Your instructions: Your task is to filter the data below down to the lines holding "none".

Available data:
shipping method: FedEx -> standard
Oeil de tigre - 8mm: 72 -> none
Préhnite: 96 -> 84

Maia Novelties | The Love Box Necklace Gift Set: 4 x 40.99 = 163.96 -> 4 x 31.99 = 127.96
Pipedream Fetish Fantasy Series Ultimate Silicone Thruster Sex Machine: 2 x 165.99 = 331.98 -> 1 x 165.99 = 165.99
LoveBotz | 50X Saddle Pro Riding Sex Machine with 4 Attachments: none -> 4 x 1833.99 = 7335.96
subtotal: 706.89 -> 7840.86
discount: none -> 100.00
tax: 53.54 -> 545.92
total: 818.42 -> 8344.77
* * *
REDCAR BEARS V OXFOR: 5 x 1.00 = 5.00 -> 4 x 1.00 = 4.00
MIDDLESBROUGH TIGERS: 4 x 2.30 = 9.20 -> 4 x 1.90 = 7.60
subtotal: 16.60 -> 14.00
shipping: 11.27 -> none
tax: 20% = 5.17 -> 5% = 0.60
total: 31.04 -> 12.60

Answer for this exercise:
Oeil de tigre - 8mm: 72 -> none
LoveBotz | 50X Saddle Pro Riding Sex Machine with 4 Attachments: none -> 4 x 1833.99 = 7335.96
discount: none -> 100.00
shipping: 11.27 -> none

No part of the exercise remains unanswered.